The underlying reality is more encouraging than the headline ratio suggests. In real (inflation-adjusted) terms, non-oil GDP has grown at a compound annual rate of approximately 5.2 per cent since 2016, outpacing overall GDP growth and demonstrating genuine structural diversification. The tourism sector has been a standout performer, with tourism’s direct GDP contribution growing from SAR 115 billion in 2016 to an estimated SAR 295 billion by 2024. Financial services, technology, entertainment, manufacturing, and logistics have all expanded as share-of-non-oil-GDP. The development of economic zones, giga-projects, and special economic areas has created new sources of non-oil economic activity in previously undeveloped regions.

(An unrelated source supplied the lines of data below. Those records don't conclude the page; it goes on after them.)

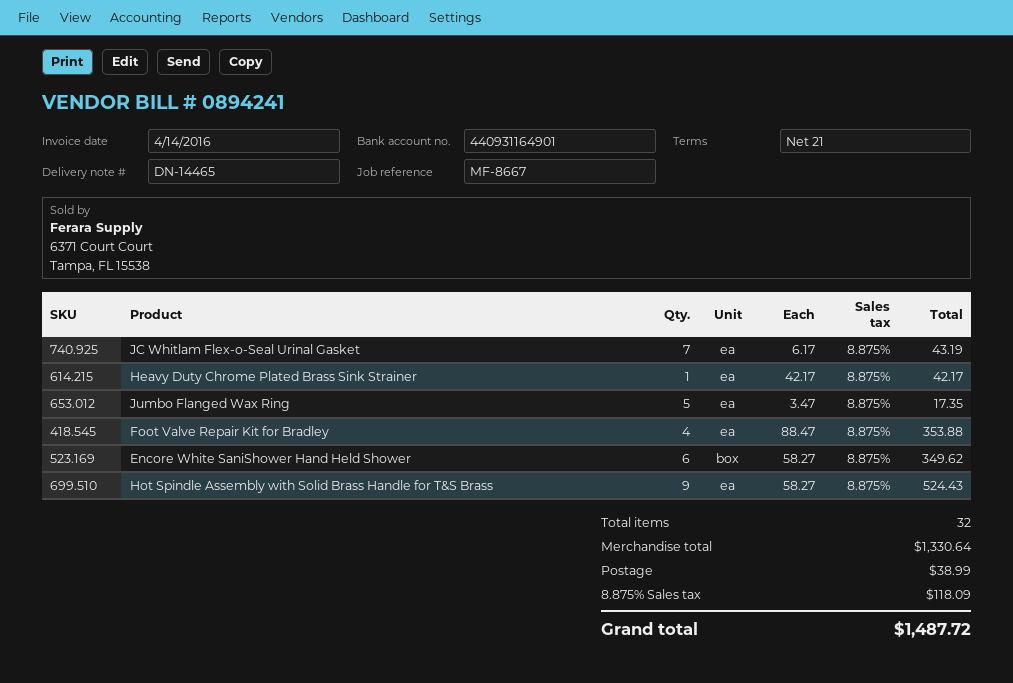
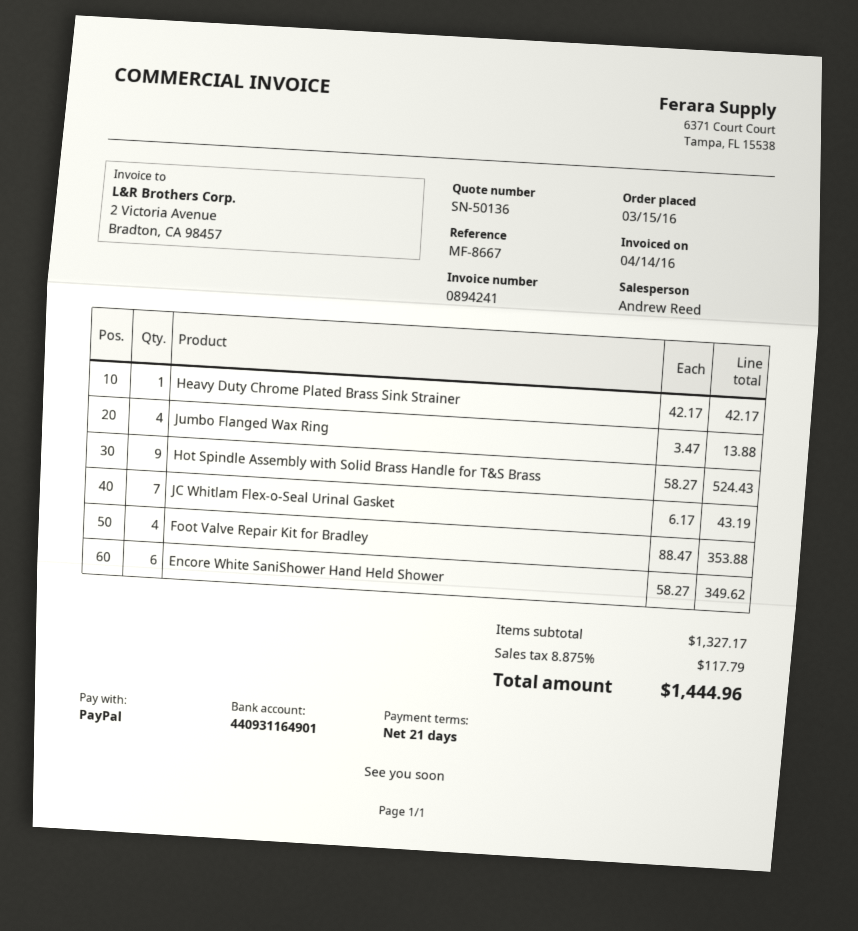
Jumbo Flanged Wax Ring: 5 x 3.47 = 17.35 -> 4 x 3.47 = 13.88
subtotal: 1330.64 -> 1327.17
shipping: 38.99 -> none
tax: 8.875% = 118.09 -> 8.875% = 117.79
total: 1487.72 -> 1444.96

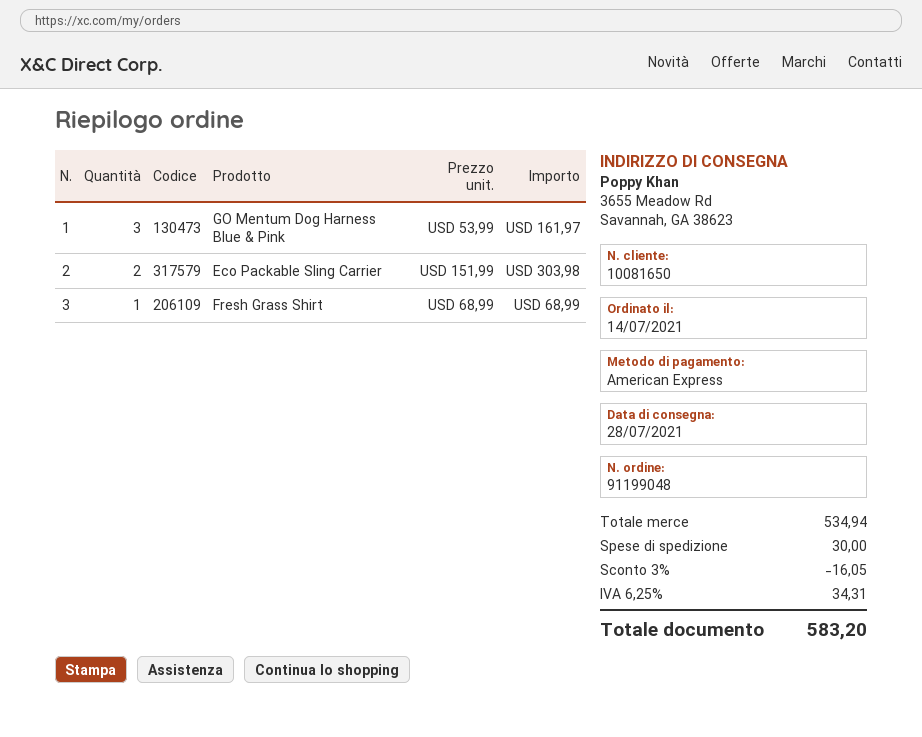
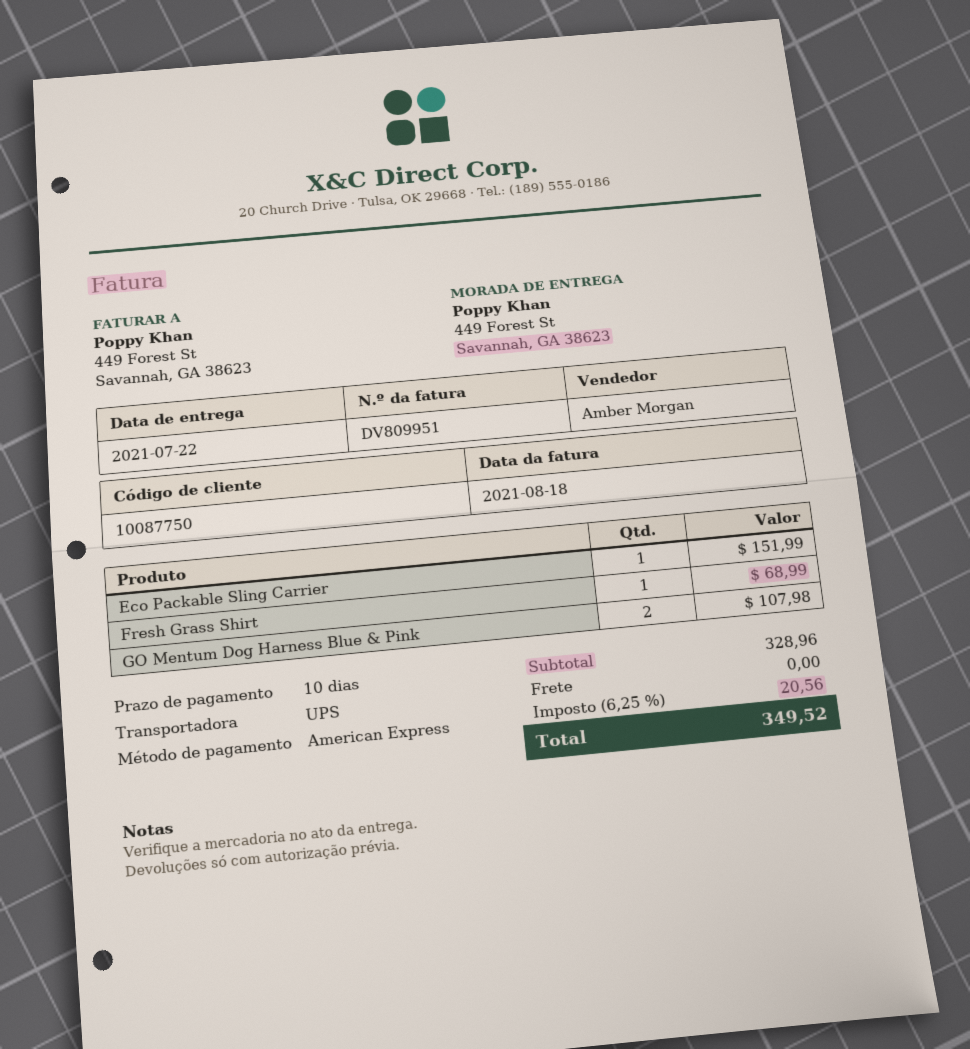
delivery date: 2021-07-28 -> 2021-07-22
customer number: 10081650 -> 10087750
ship to: 3655 Meadow Rd, Savannah, GA 38623 -> 449 Forest St, Savannah, GA 38623
GO Mentum Dog Harness Blue & Pink: 3 for 161.97 -> 2 for 107.98
Eco Packable Sling Carrier: 2 for 303.98 -> 1 for 151.99
subtotal: 534.94 -> 328.96
discount: 3% = 16.05 -> none
shipping: 30.00 -> 0.00
tax: 6.25% = 34.31 -> 6.25% = 20.56
total: 583.20 -> 349.52

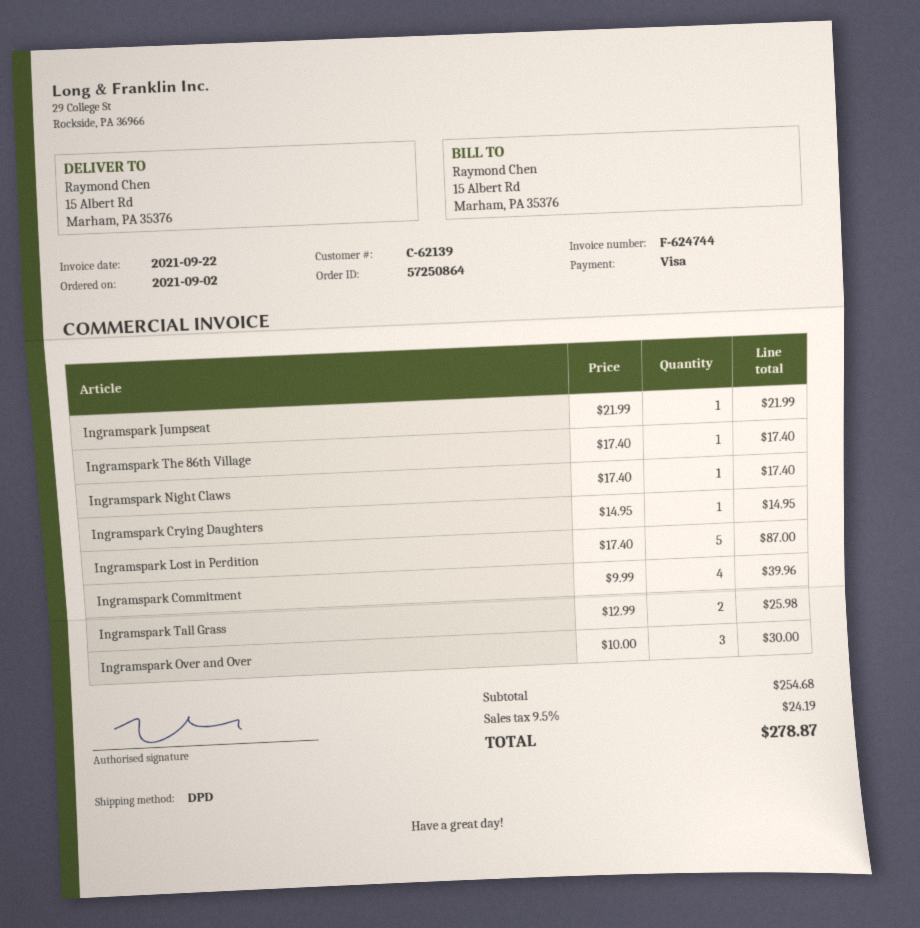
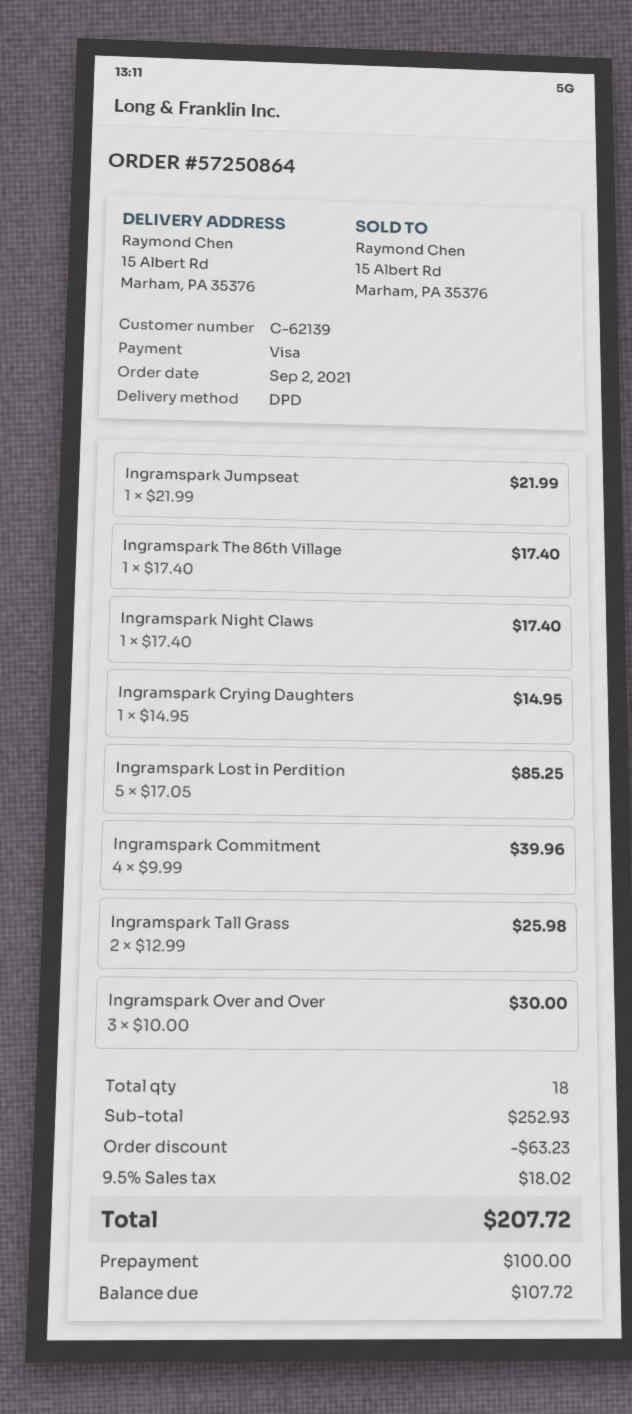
Ingramspark Lost in Perdition: 5 x 17.40 = 87.00 -> 5 x 17.05 = 85.25
subtotal: 254.68 -> 252.93
discount: none -> 63.23
tax: 9.5% = 24.19 -> 9.5% = 18.02
total: 278.87 -> 207.72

The sectoral composition of growth reveals the depth of diversification. Tourism and hospitality, digital services, financial technology, recreational and cultural activities, and advanced manufacturing have each grown at double-digit real rates. The establishment of sector-specific strategies — the National Industrial Development and Logistics Programme (NIDLP), the Financial Sector Development Programme, and the Tourism Strategy — has provided targeted institutional support. Foreign investment in non-oil sectors has also grown, with international companies establishing regional headquarters in Riyadh and investing in Saudi manufacturing and technology ventures.
Methodology
The headline series used here is the official Vision 2030 real-GDP contribution series: non-oil activities as a share of total real GDP. Non-oil GDP includes all economic sectors except crude petroleum and natural gas extraction, and the annual reports present the series from the 2016 baseline to the latest reading. Related national-account measures can be expressed in current prices or constant prices, and those variants should not be mixed in the same KPI card. The Vision 2030 target of 65 per cent is therefore best read against the official real-GDP contribution series unless a page explicitly says it is using a nominal/current-price ratio.
Related Priorities
This is the defining KPI of Vision 2030’s economic transformation thesis. It connects to virtually every economic programme: Non-Oil Exports (international demand for non-oil output), Private Sector GDP Contribution (private sector is the engine of diversification), SME GDP Contribution (small business growth diversifies the economic base), Inbound FDI (foreign investment creates non-oil capacity), and PIF investments (sovereign wealth deployment in non-oil sectors). The metric serves as a capstone indicator that synthesises progress across the entire economic diversification agenda.
Outlook
The 65 per cent target is heavily oil-price-dependent. At sustained oil prices of USD 60 per barrel, the non-oil share would likely approach 60 to 65 per cent by 2030 based on current non-oil growth trajectories. At sustained prices above USD 80, achieving 65 per cent becomes very difficult regardless of non-oil growth rates. The Vanderbilt Portfolio recommends evaluating this KPI primarily through the lens of real non-oil GDP growth rates and sectoral composition changes rather than the headline ratio.
On a volume basis, non-oil GDP diversification is progressing well and remains within reach of the Vision 2030 endpoint. The creation of entirely new economic sectors — tourism, entertainment, sports — alongside the expansion of existing ones — manufacturing, financial services, technology — represents genuine structural transformation. The Vanderbilt Portfolio projects the real non-oil GDP contribution in the 60 to 65 per cent range by 2030, with the range reflecting execution and oil-production uncertainty rather than a reversal of non-oil economic momentum.